== Segment start ==

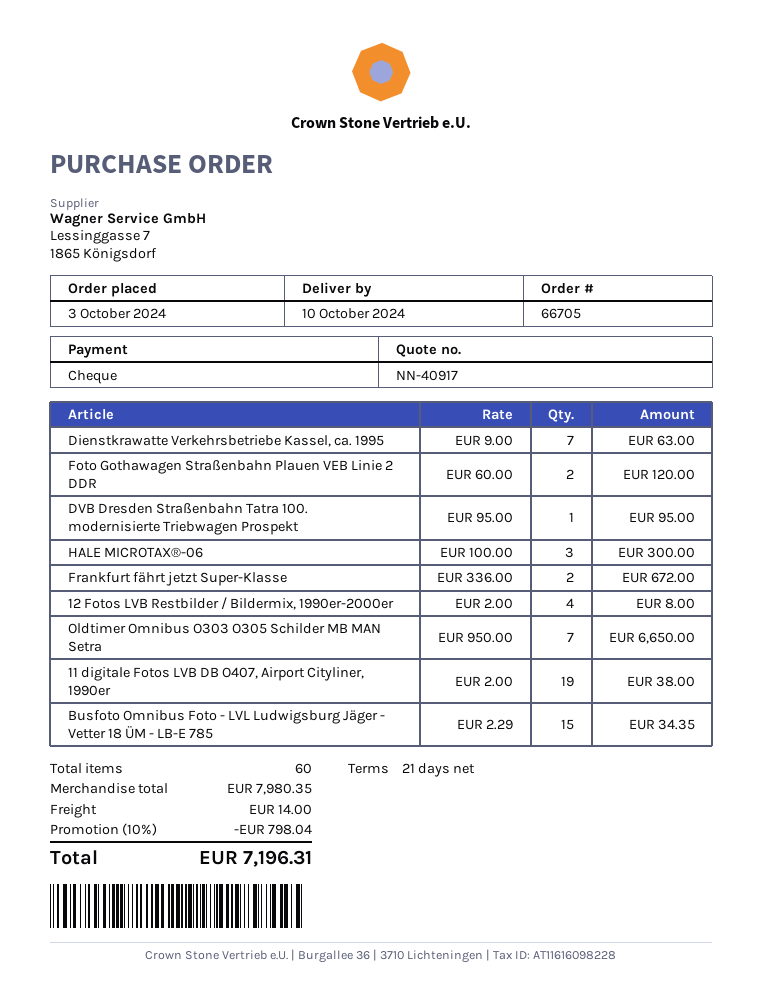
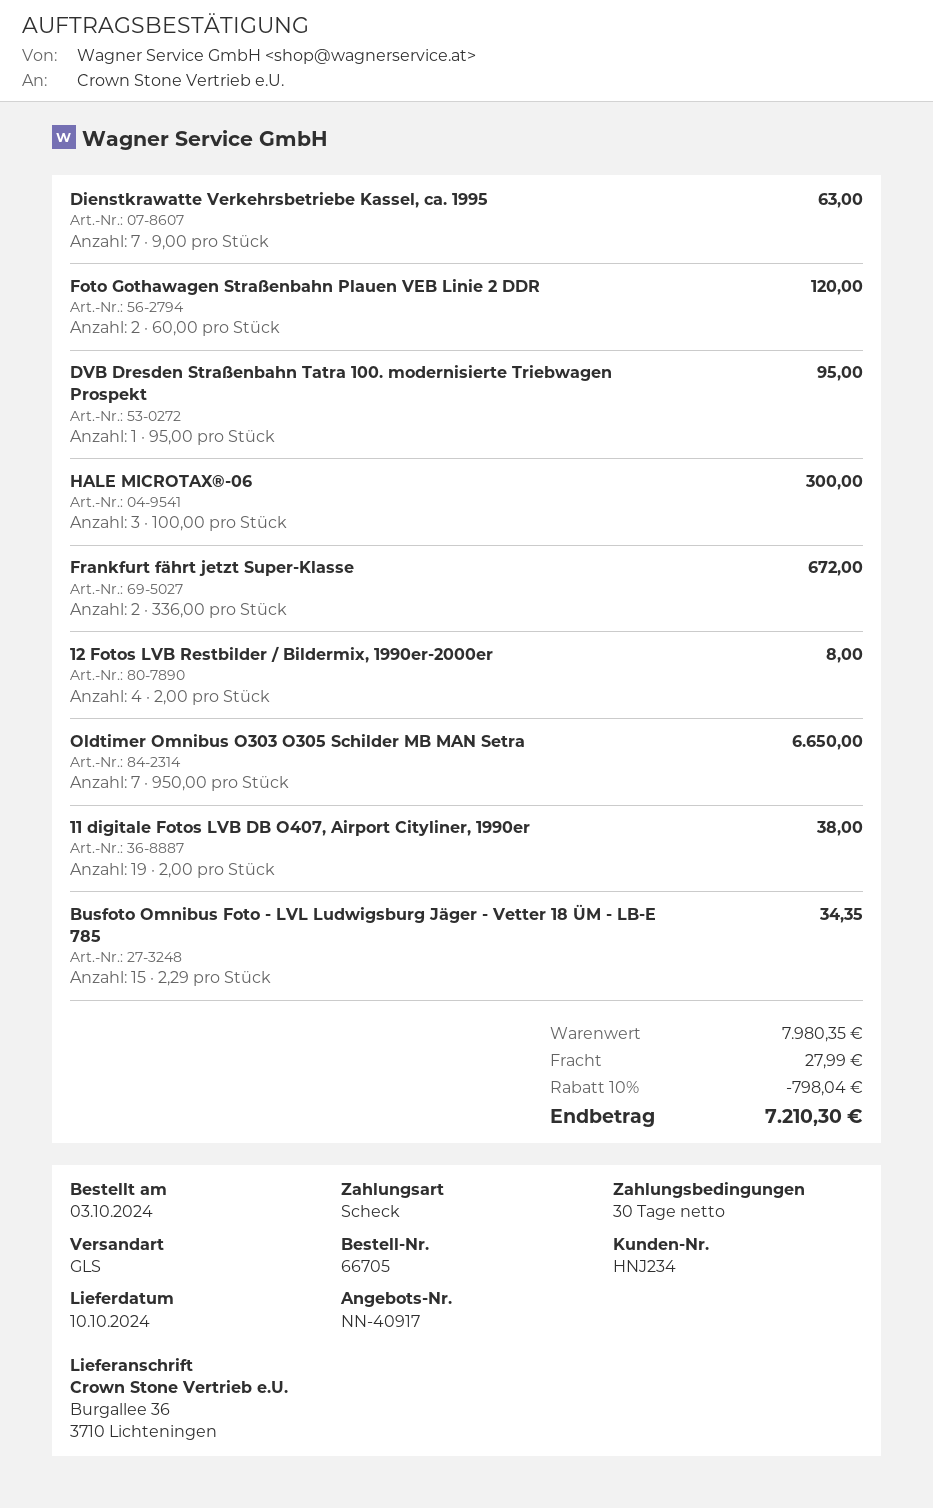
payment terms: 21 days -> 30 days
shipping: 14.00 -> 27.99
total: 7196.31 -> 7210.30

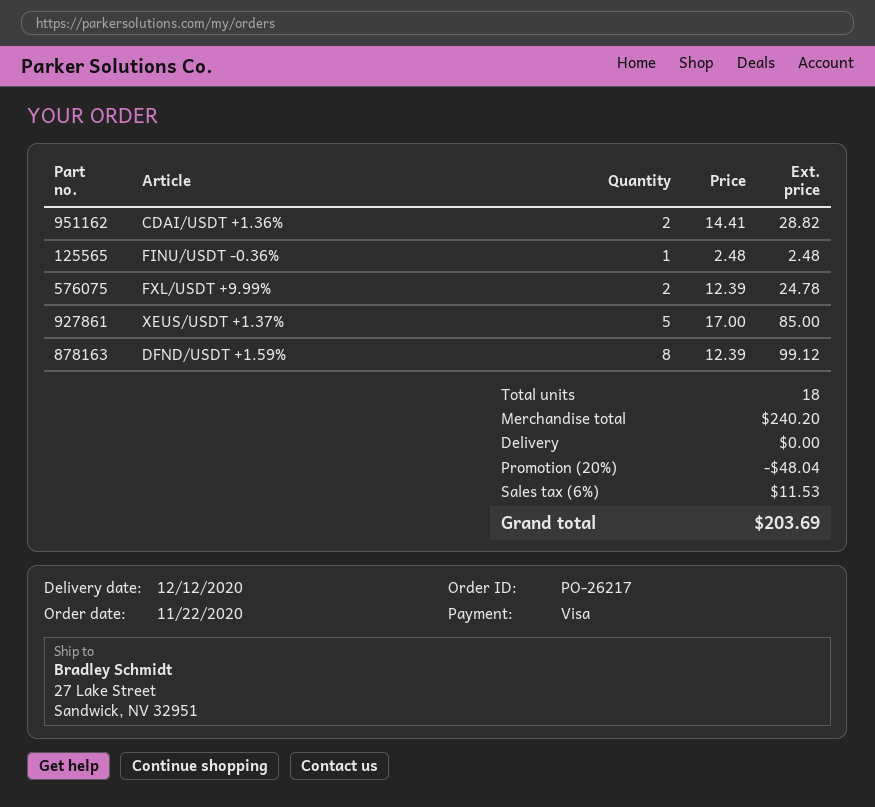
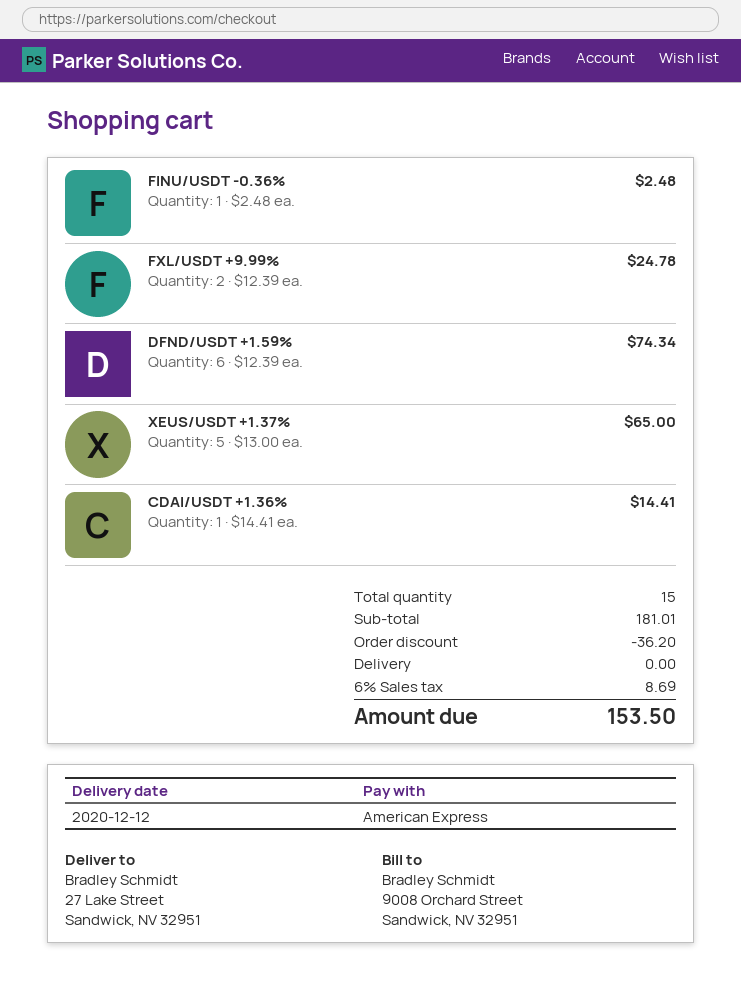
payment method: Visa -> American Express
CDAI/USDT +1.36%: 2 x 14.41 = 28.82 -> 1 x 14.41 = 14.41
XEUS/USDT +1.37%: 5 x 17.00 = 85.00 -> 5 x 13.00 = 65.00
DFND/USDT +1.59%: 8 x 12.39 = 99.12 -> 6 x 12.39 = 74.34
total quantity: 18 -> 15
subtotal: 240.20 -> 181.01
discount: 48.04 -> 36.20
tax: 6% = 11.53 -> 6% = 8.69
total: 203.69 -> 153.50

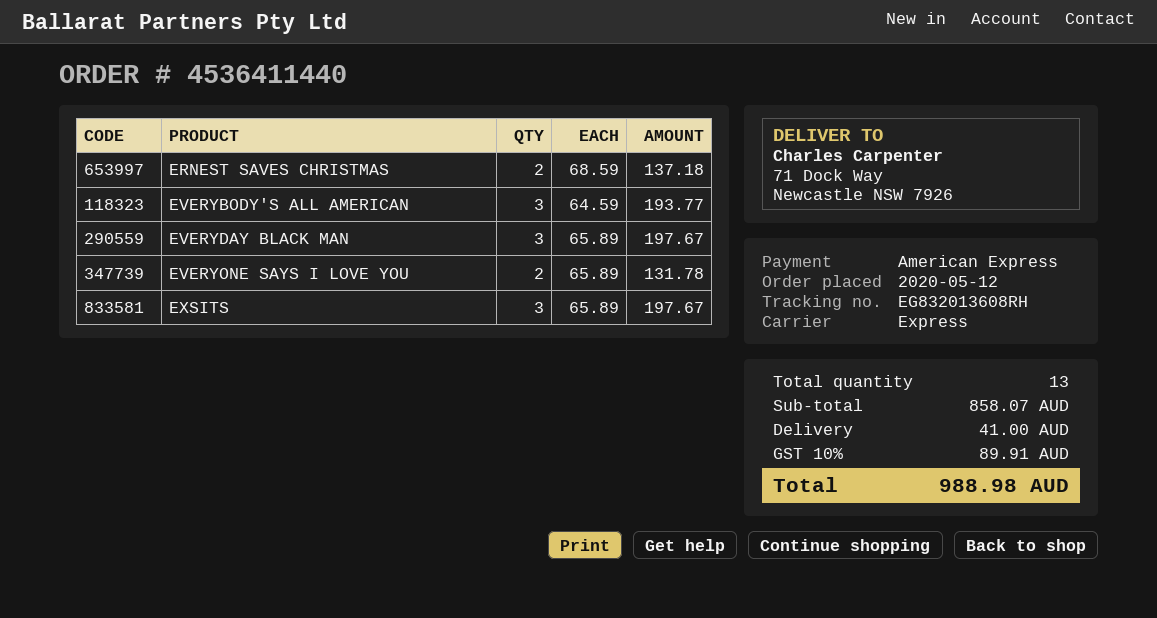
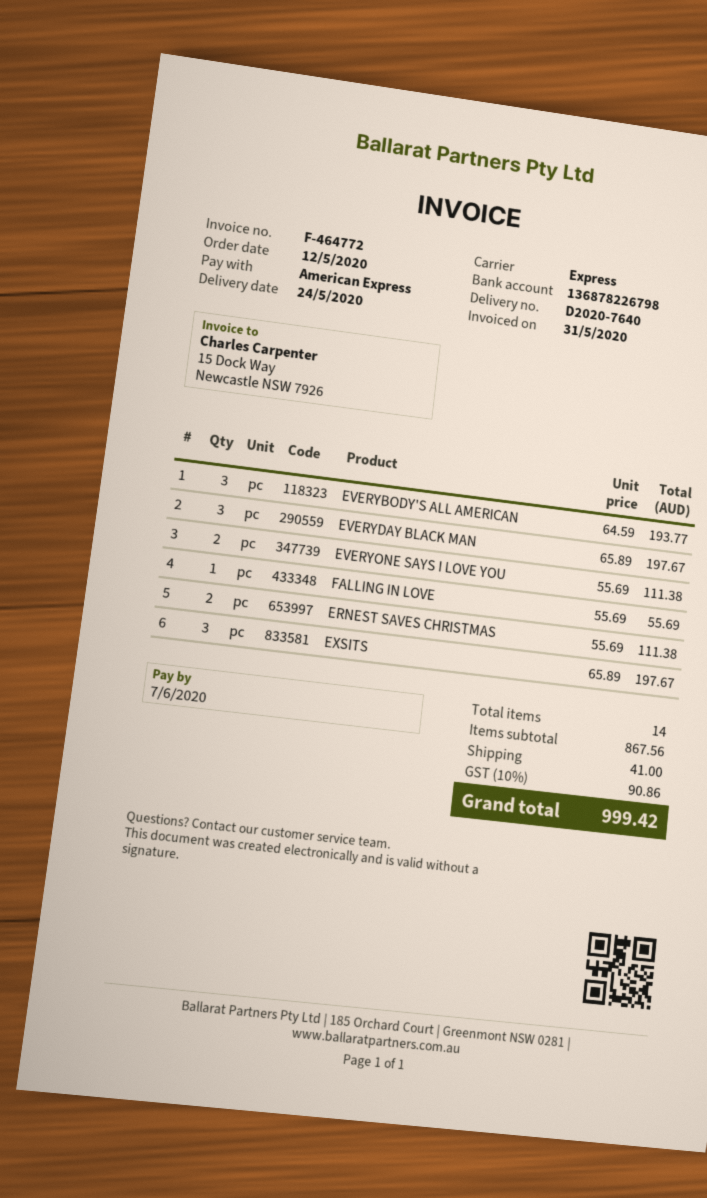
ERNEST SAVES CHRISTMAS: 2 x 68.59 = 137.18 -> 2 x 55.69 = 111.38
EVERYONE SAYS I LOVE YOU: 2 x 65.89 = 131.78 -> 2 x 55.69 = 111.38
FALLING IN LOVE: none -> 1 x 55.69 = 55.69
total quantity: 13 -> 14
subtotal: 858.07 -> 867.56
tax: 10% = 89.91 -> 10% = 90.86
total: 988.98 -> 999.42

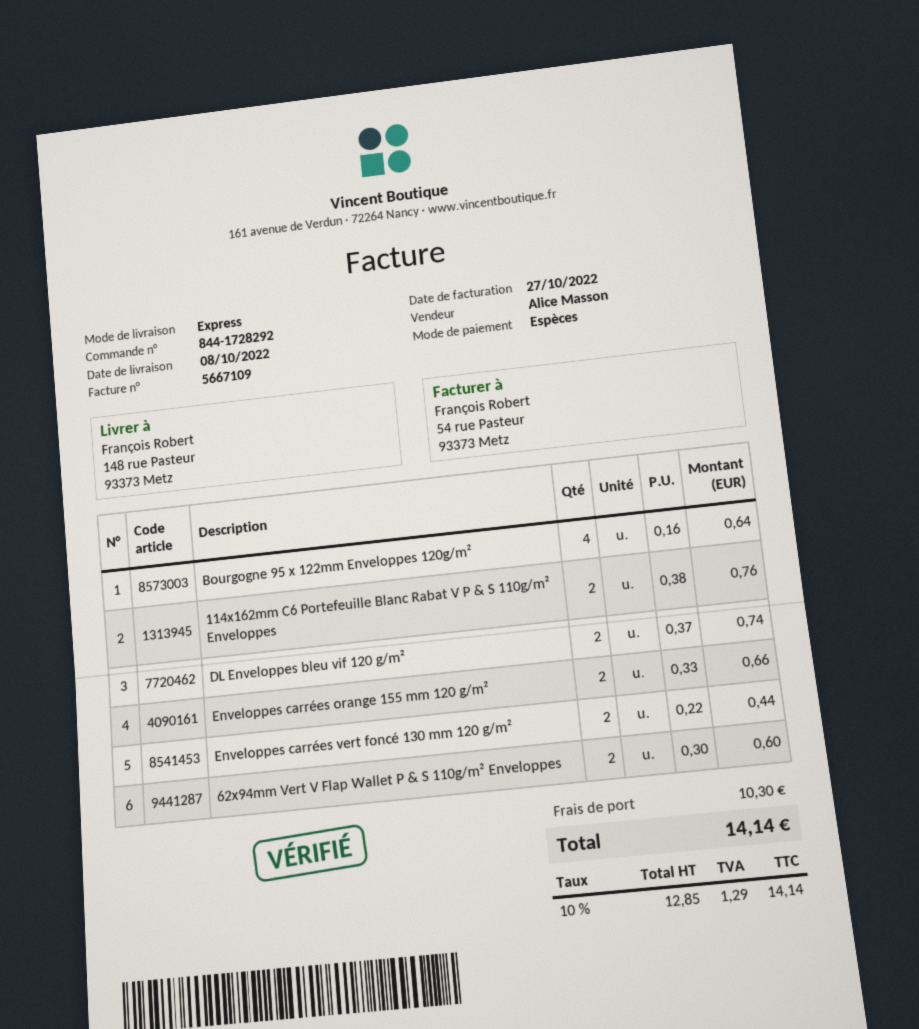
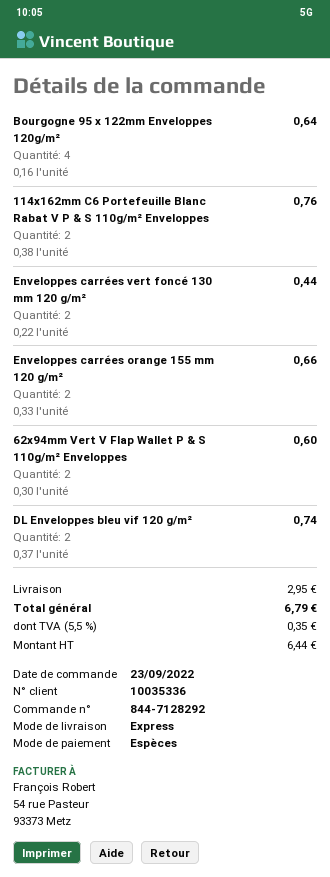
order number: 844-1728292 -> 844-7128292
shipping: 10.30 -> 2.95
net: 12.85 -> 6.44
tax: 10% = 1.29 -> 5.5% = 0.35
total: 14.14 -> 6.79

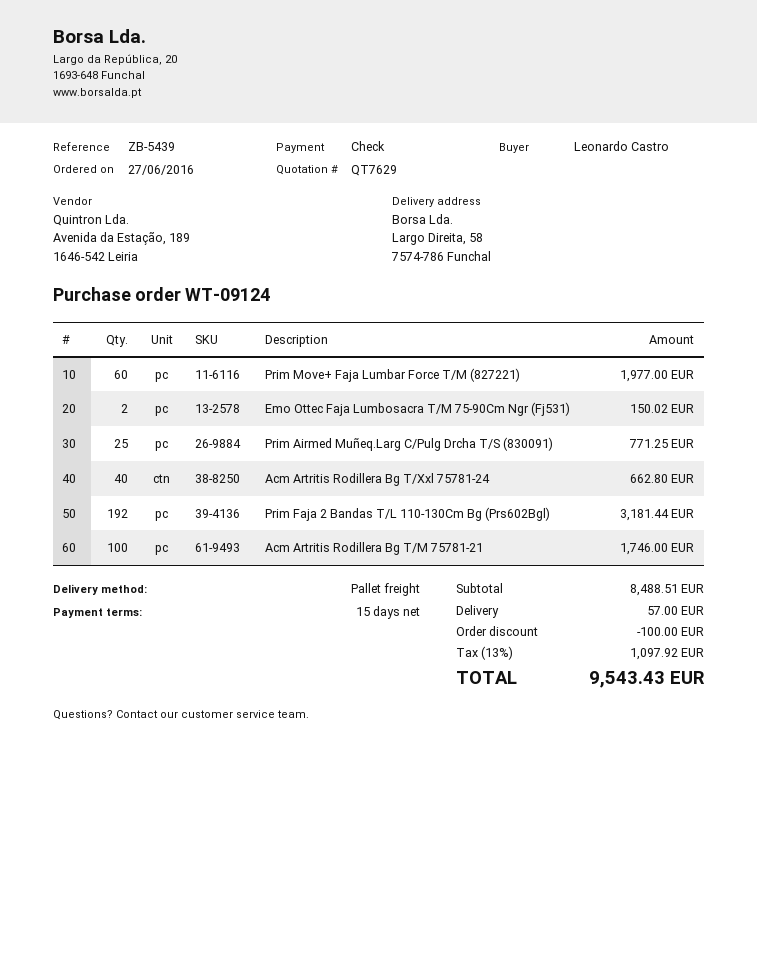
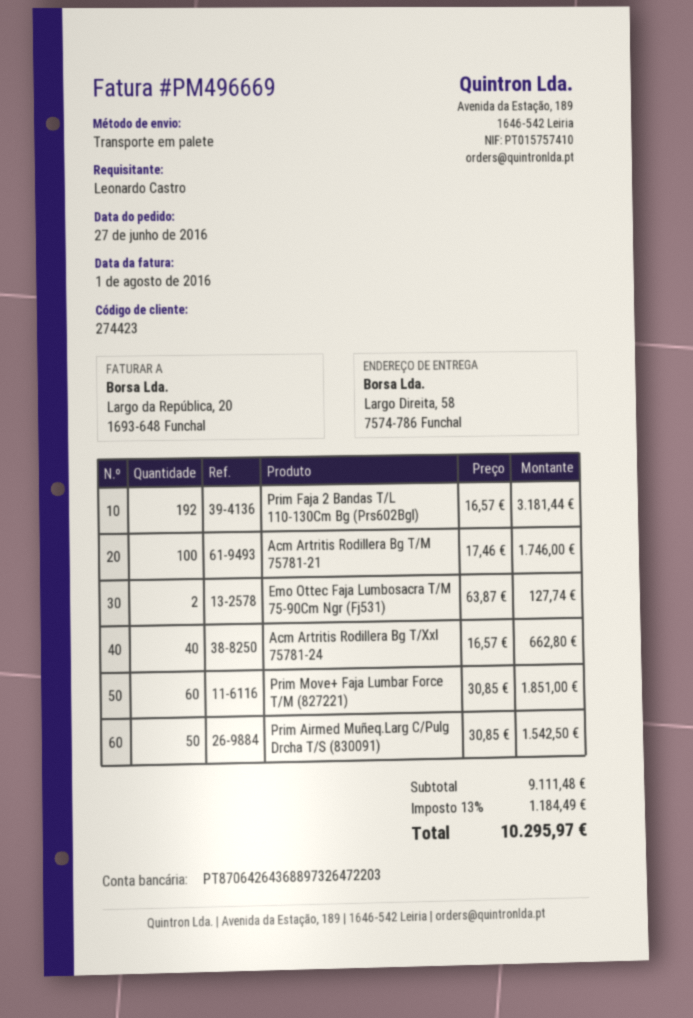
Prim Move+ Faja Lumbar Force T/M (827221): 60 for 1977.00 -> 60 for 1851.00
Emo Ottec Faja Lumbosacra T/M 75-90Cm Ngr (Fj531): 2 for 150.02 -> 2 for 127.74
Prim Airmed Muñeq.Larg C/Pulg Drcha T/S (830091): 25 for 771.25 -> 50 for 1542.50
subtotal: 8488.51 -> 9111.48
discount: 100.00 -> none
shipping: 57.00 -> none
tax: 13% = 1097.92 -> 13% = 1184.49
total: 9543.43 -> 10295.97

== Segment end ==

GOAL OF THE EXERCISE:
The material above holds pictures; leave them out. Repeat exactly the lines from the one containing "DFND/USDT +1.59%: 8" through the one containing "order number: 844-1728292 -> 844-7128292", and nothing else.

TASK SOLUTION:
DFND/USDT +1.59%: 8 x 12.39 = 99.12 -> 6 x 12.39 = 74.34
total quantity: 18 -> 15
subtotal: 240.20 -> 181.01
discount: 48.04 -> 36.20
tax: 6% = 11.53 -> 6% = 8.69
total: 203.69 -> 153.50

ERNEST SAVES CHRISTMAS: 2 x 68.59 = 137.18 -> 2 x 55.69 = 111.38
EVERYONE SAYS I LOVE YOU: 2 x 65.89 = 131.78 -> 2 x 55.69 = 111.38
FALLING IN LOVE: none -> 1 x 55.69 = 55.69
total quantity: 13 -> 14
subtotal: 858.07 -> 867.56
tax: 10% = 89.91 -> 10% = 90.86
total: 988.98 -> 999.42

order number: 844-1728292 -> 844-7128292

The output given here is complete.